Sari Rabinsky, a young Orthodox Jewish mother, was on her apartment’s porch when the terrorist pointed his weapon directly at her and the baby in her arms. That’s when Khoury arrived, engaging the gunman. “The officer saved my wife and baby,” her husband, Kobi, told Israeli TV. “He died sanctifying God’s name.”

This morning, Khoury’s grieving father and fiancée were pictured on the front page of Israel’s widest-circulating paid newspaper, under the headline “The Heart Breaks.”

This outpouring of empathy between Jews and Arabs is anathema to anti-Arab agitators like Smotrich, the far-right parliamentarian. Indeed, if he had his way, Khoury would never have been on the scene in the first place. In October, the lawmaker stood in the Knesset and told its Arab members that they were there “by mistake, because [David] Ben-Gurion,” Israel’s first prime minister, “didn’t finish the job and throw you out in 1948.” Smotrich is trying desperately to force Arabs and Jews back into their corners. Likewise, his political ally in the Knesset, the neo-Kahanist Itamar Ben-Gvir, today sought to provoke further unrest by visiting the Temple Mount, in an attempt to provoke Arabs worshipping at its Al-Aqsa Mosque.

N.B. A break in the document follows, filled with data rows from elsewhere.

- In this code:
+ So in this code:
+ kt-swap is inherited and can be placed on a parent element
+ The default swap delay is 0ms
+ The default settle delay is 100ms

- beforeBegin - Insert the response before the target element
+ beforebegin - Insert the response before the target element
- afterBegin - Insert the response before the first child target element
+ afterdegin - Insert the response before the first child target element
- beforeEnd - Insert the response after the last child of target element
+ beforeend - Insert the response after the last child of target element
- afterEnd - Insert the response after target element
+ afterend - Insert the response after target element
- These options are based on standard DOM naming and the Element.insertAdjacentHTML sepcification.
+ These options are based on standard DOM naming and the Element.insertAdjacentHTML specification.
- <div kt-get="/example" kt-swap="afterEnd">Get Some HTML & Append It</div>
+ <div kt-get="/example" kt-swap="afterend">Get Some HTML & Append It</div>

These two trends—greater integration and surging intolerance—might seem at odds, but they are intrinsically linked. Progress provokes backlash. As Jewish-Arab collaboration has grown both within Israel and without in recent years—the week’s attacks coincided with an unprecedented diplomatic summit between Israeli and Arab foreign ministers—extremists have mobilized to sabotage it. The skyrocketing attacks by settlers against Palestinians in the West Bank; the shrill, racist incitement in the Knesset by far-right opposition figures such as Smotrich and Ben-Gvir; and now this string of violent murders by Arab extremists in Israel are all part of the same reactionary reflex.

As Abbas put it in his statement responding to Tuesday’s massacre, “It is impossible not to notice extremist groups with interests that insist on harming the fabric of relations between Jews and Arabs in the country. We will not allow it.” Or in the words of Esawi Frej, “Something changed in the atmosphere of the country. This tries to stop the change.”

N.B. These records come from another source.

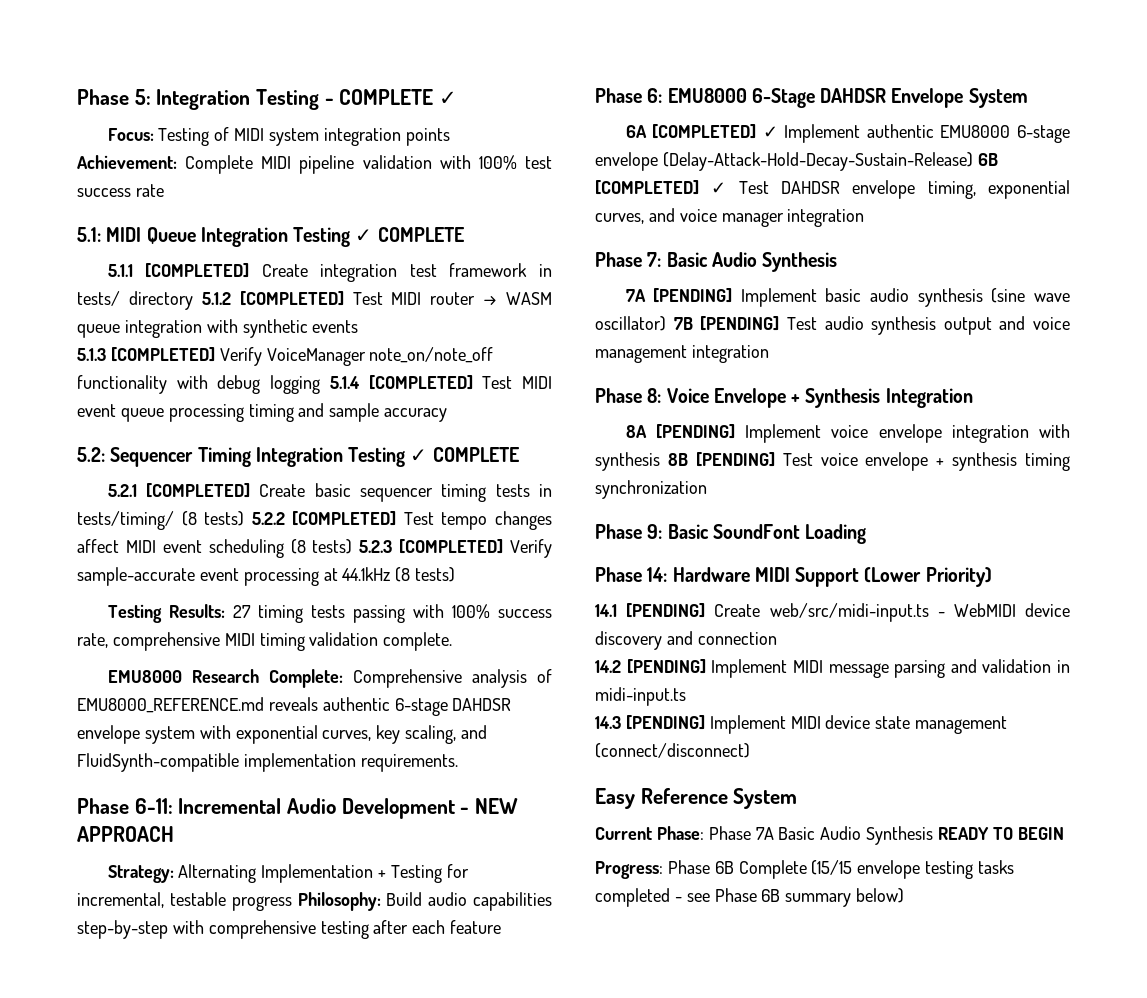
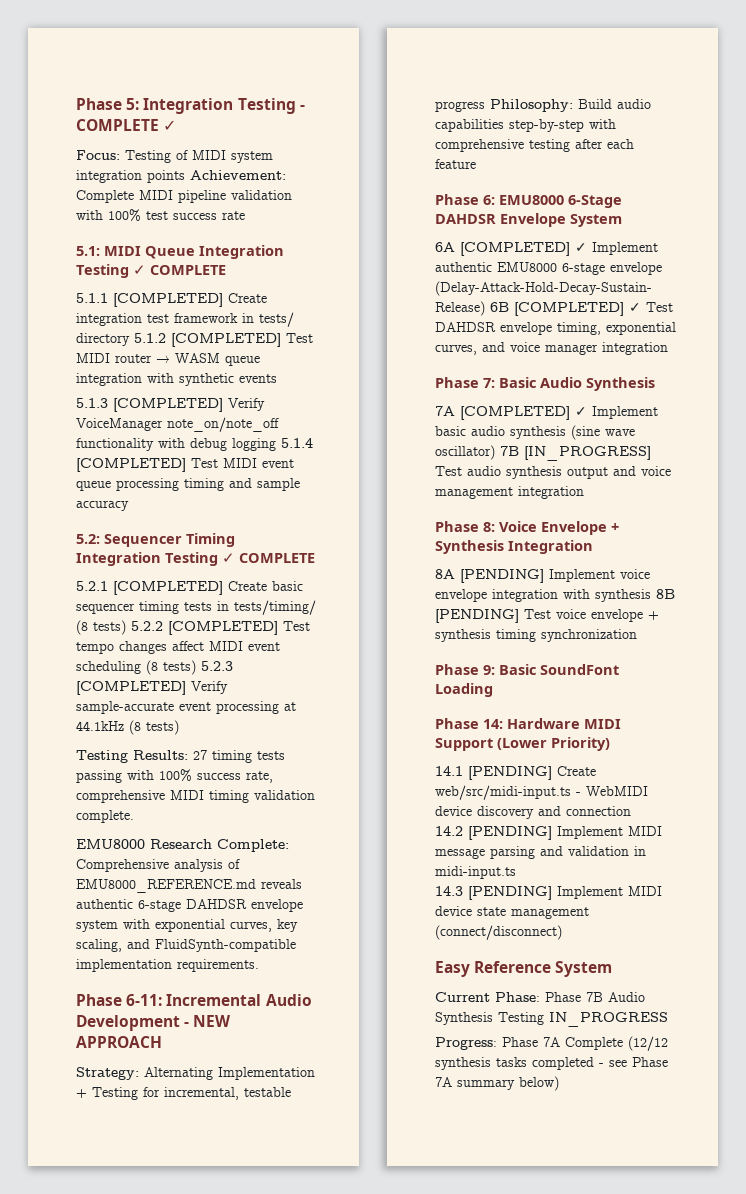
- 7A [PENDING] Implement basic audio synthesis (sine wave oscillator) 7B [PENDING] Test audio synthesis output and voice management integration
+ 7A [COMPLETED] ✓ Implement basic audio synthesis (sine wave oscillator) 7B [IN_PROGRESS] Test audio synthesis output and voice management integration
- Current Phase: Phase 7A Basic Audio Synthesis READY TO BEGIN
- Progress: Phase 6B Complete (15/15 envelope testing tasks completed - see Phase 6B summary below)
+ Current Phase: Phase 7B Audio Synthesis Testing IN_PROGRESS
+ Progress: Phase 7A Complete (12/12 synthesis tasks completed - see Phase 7A summary below)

If the past week demonstrates anything, it’s that Israel is indeed changing, but that the change is far from uncontested. As Ramadan and Passover converge, and the calendar moves to a period historically fraught with the potential for unrest, the country faces an inflection point. It has seen these violent scenes before, but it does not have to replay the movie. New characters and dialogue are at its disposal, and the country’s Jews and Arabs may yet write a different ending. “We need time,” Frej said on Wednesday of the fragile alliance being built between Israel’s Jews and Arabs. It’s just not clear if they will get it, or if the extremists will succeed in tearing that alliance apart.